A book was published recently with a premise that every living creature, including humans, always will take the short win rather than act in behalf of the longer term circumstance. A clear example was the unwillingness to tackle global warming for fear of less profit, higher taxes, more regulations, and a redistribution of power across national boundaries. In other words, today’s short win profit counts more than tomorrow’s greater loss. Individual examples are eating the doughnut now and worrying about obesity later – if ever; using a credit card to satisfy immediate reward and worrying about debt later. The author predicted the demise of species, including humans, and a world ill fit for the current ecosystem.

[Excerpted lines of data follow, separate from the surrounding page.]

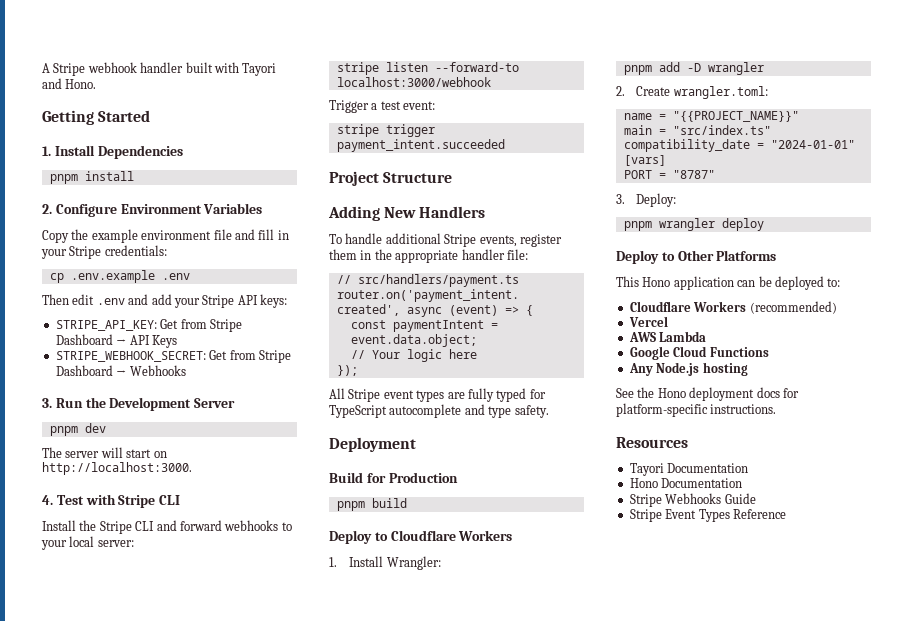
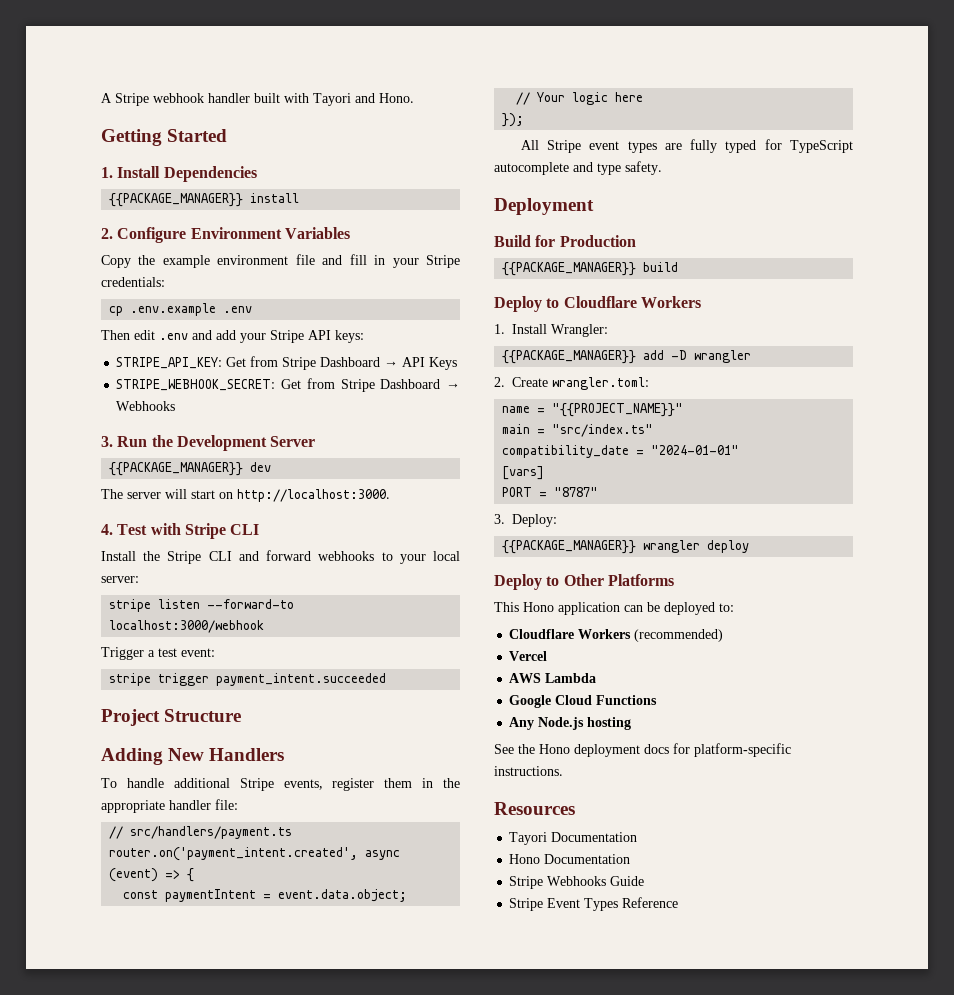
- pnpm install
+ {{PACKAGE_MANAGER}} install
- pnpm dev
+ {{PACKAGE_MANAGER}} dev
- pnpm build
+ {{PACKAGE_MANAGER}} build
- pnpm add -D wrangler
+ {{PACKAGE_MANAGER}} add -D wrangler
- pnpm wrangler deploy
+ {{PACKAGE_MANAGER}} wrangler deploy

A microcosm of that premise is the Mississippi River. The mariner was fond of the river even before he moved to the Midwest. The Mississippi is an amazing creature of nature that has flowed endlessly through the millennia. The ecosystems supported by the river make it come to life. The river has its own natural behavior, considering the floodplain part of its prerogative as a big river. The Mississippi River has been shackled by humans with hydroelectric dams, estuary-killing levees, greedy developers and disrespectful farmers and corporations that deliberately allow damaging chemicals to flow into the water, destroying many different ecosystems. There is a three mile stretch along the Louisiana shoreline that is not fit for painted hulls. Between the Mississippi delta and that of the Rio Grande, one third of the Gulf of Mexico is a dead sea.
The mariner’s lamentations will do no more good than the lamentations of the prophet Amos.
The mariner thinks he will go to the river’s edge to watch wildlife struggling as he to exist in the mire.